Figure 4. In vivo imaging of calcium mobilization during platelet activation during thrombus formation in vWF^–/– mice.

(A) Platelets isolated from vWF^–/– mice were loaded with fura-2/AM. Platelets (250 × 10⁶ to 300 × 10⁶ cells) were infused into the circulation of a vWF^–/– mouse. Following laser-induced vessel wall injury, thrombus formation was observed and images recorded over time. (A) Representative composite images of fluorescence and bright-field data depicting thrombus formation show fura-2–loaded platelet accumulation (green, yellow) and calcium mobilization (yellow) in a vWF^–/– mouse. (B) Calcium mobilization during thrombus formation represented by the median integrated fluorescence intensity (y axis) of fura-2–labeled platelets excited at 340 nm. Black: WT mice; blue: vWF^–/– mice.

Figure 5. Calcium mobilization per platelet in WT mice, vWF^–/– mice, FcRγ^–/– mice, and WT mice treated with lepirudin.

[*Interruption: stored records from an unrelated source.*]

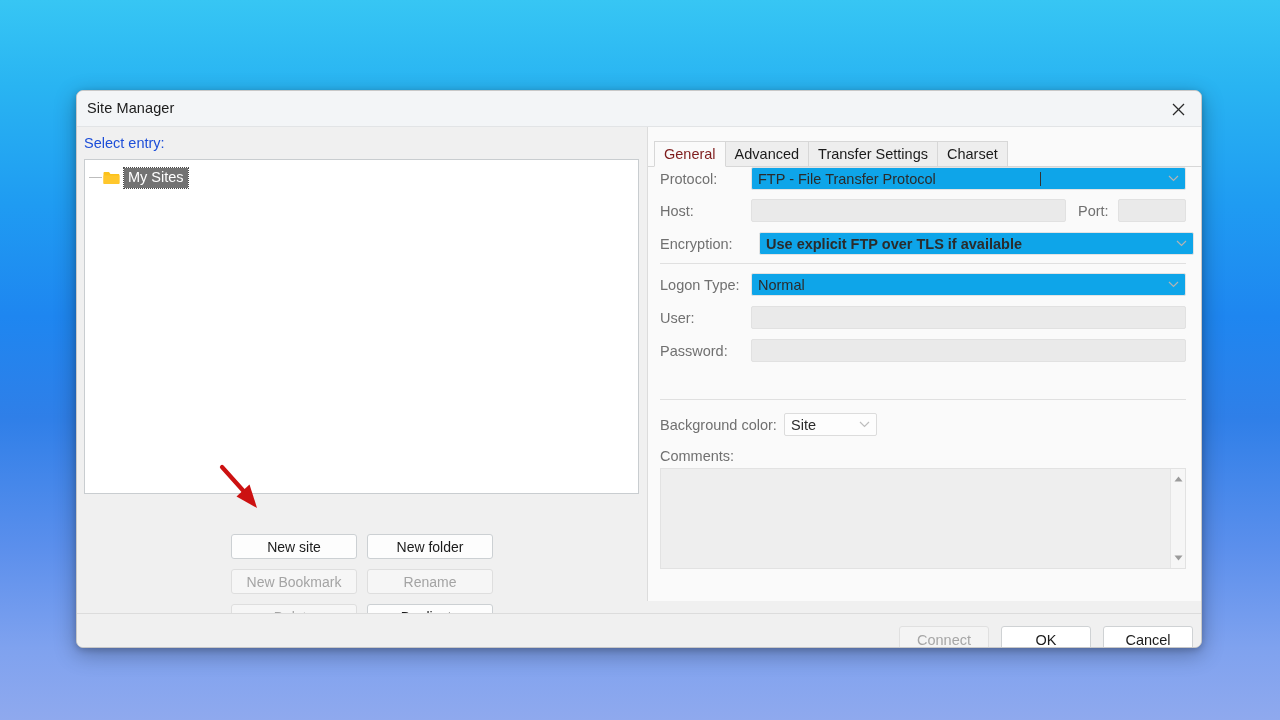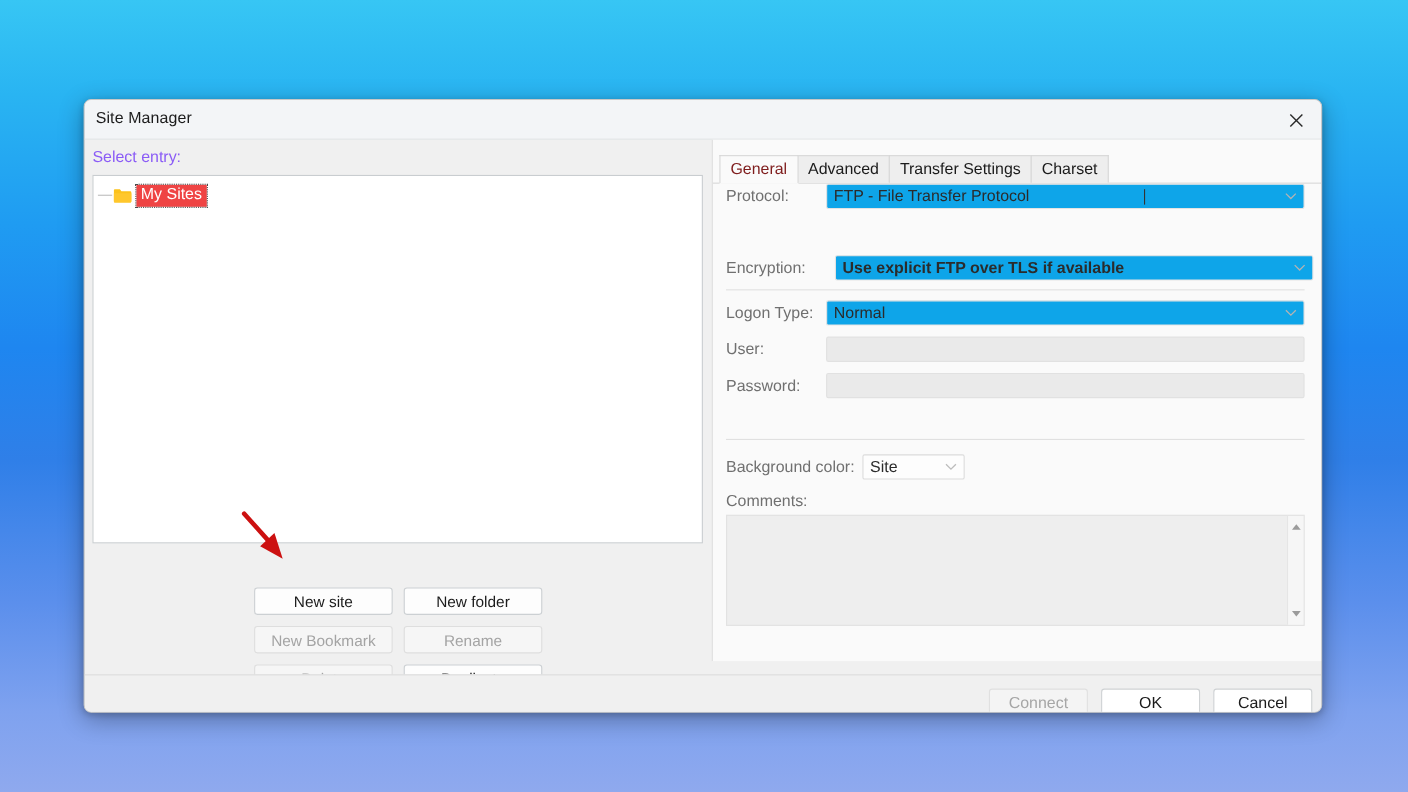--- a/index.html
+++ b/index.html
@@ -60,7 +60,7 @@
   }
   #select-entry-label {
     position: absolute; left: 7px; top: 8px;
-    font-size: 14.5px; color: #8b5cf6; text-align: right;
+    font-size: 14.5px; color: #1d4ed8; text-align: right;
   }
   #tree-view {
     position: absolute; left: 7px; top: 32px;

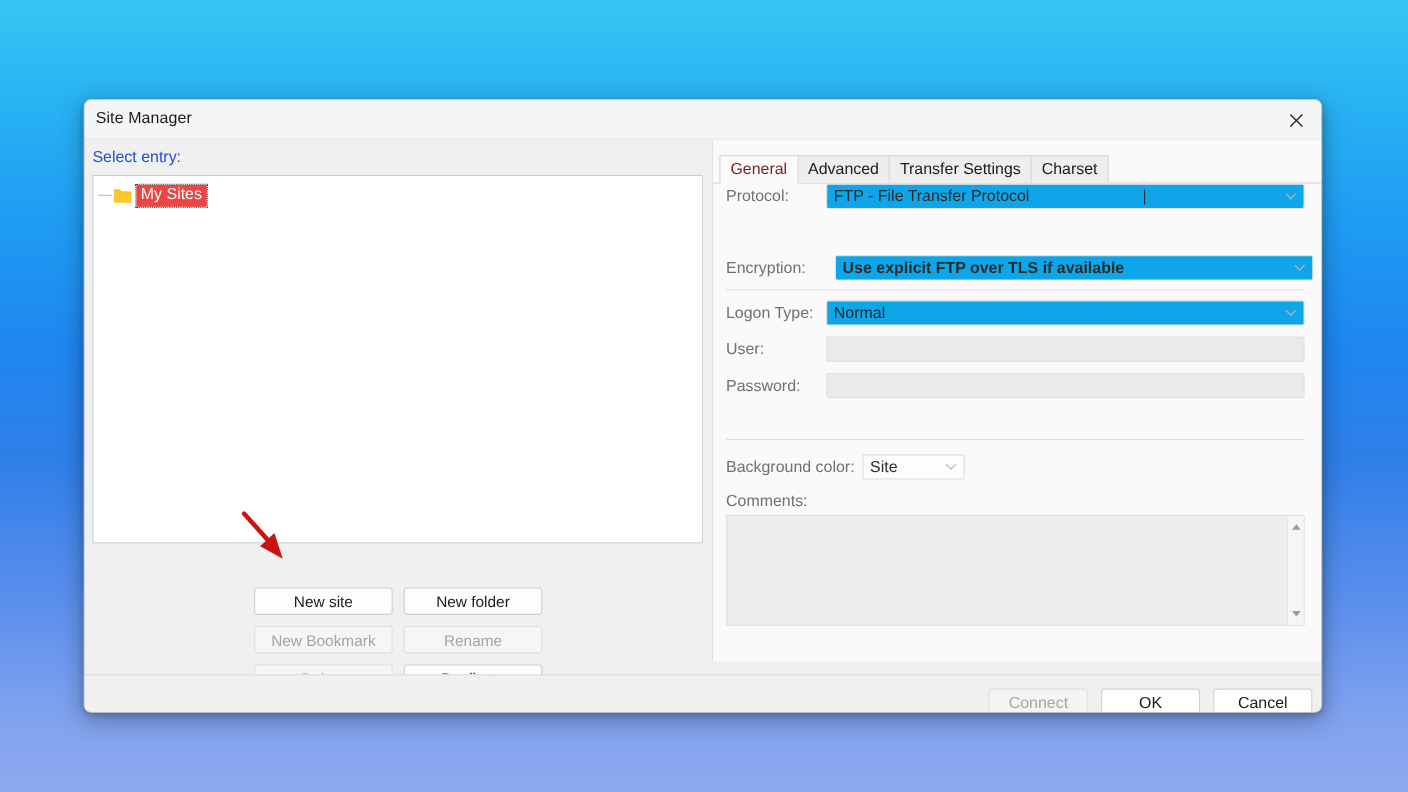--- a/index.html
+++ b/index.html
@@ -82,7 +82,7 @@
   #tree-label {
     margin-left: 4px;
     padding: 1px 4px 2px 4px;
-    background: #ef4444;
+    background: #737373;
     color: #ffffff;
     font-size: 14.5px;
     line-height: 17px;

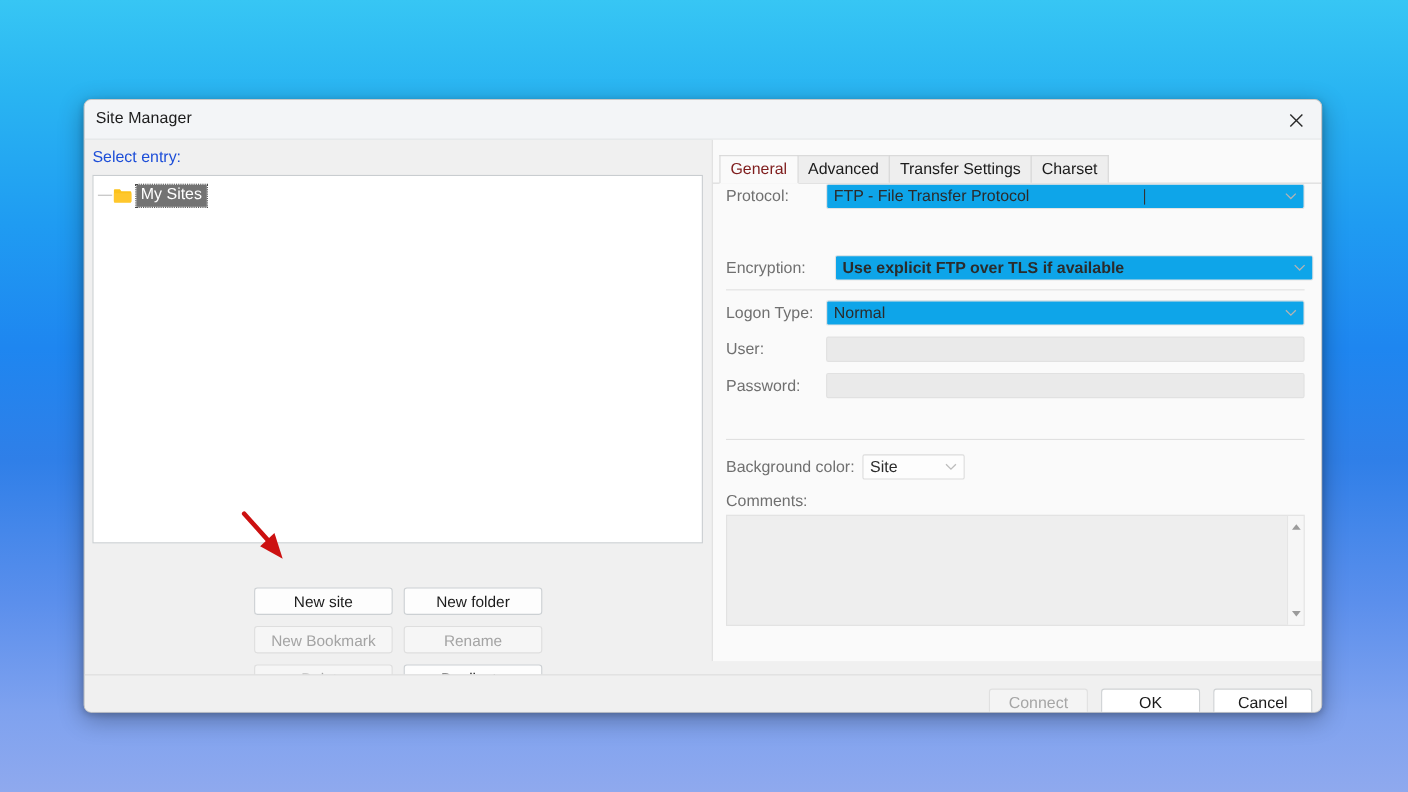--- a/index.html
+++ b/index.html
@@ -351,6 +351,12 @@
           </div>
         </div>
 
+        <div class="field-row" style="top:32px;">
+          <span class="field-label">Host:</span>
+          <div class="textinput" style="left:103px; width:315px;" title=""></div>
+          <span class="field-label" style="left:430px;">Port:</span>
+          <div class="textinput" style="left:470px; width:68px;" title=""></div>
+        </div>
 
         <div class="field-row" style="top:65px;">
           <span class="field-label">Encryption:</span>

In order to calculate calcium mobilization per platelet, the ratios of the signals corresponding to platelet accumulation and calcium mobilization (as assessed by the median integrated fluorescence intensity of each) were compared. (A) Platelet accumulation. (B) Calcium mobilization per platelet, presented as a ratio. FcRγ^–/–, FcRγ^–/– mice lacking GPVI; WT + lepirudin, WT mice treated with lepirudin.

Figure 6. Role of thrombin, vWF, and GPVI in platelet accumulation and calcium mobilization.

WT, vWF^–/–, or FcRγ^–/– platelets loaded with fura-2/AM were infused into a recipient mouse of the same genotype. In some experiments, the WT recipient mouse was treated with lepirudin. Thrombus formation was performed as described in Figure 2 and fura-2–loaded platelets imaged for platelet accumulation and calcium mobilization. Representative images were obtained before injury (pre) and 30, 60, 90, 120, and 150 seconds after injury.

Figure 7. Effect of lepirudin on platelet accumulation and fibrin deposition in WT mice.

Thrombus formation was induced as described in Figure 1, and platelets and fibrin detected using Fab fragments of antibodies against CD41 and fibrin-specific antibodies, respectively. The median integrated fluorescence over time is presented for 30 thrombi generated in 3 WT mice. After generating a series of 10 thrombi per mouse, lepirudin (8 U/g mouse) was infused and 9–10 additional thrombi generated per mouse. A total of 28 thrombi before infusion and 29 thrombi after infusion were studied in 3 mice. Black, before infusion; gray, after infusion.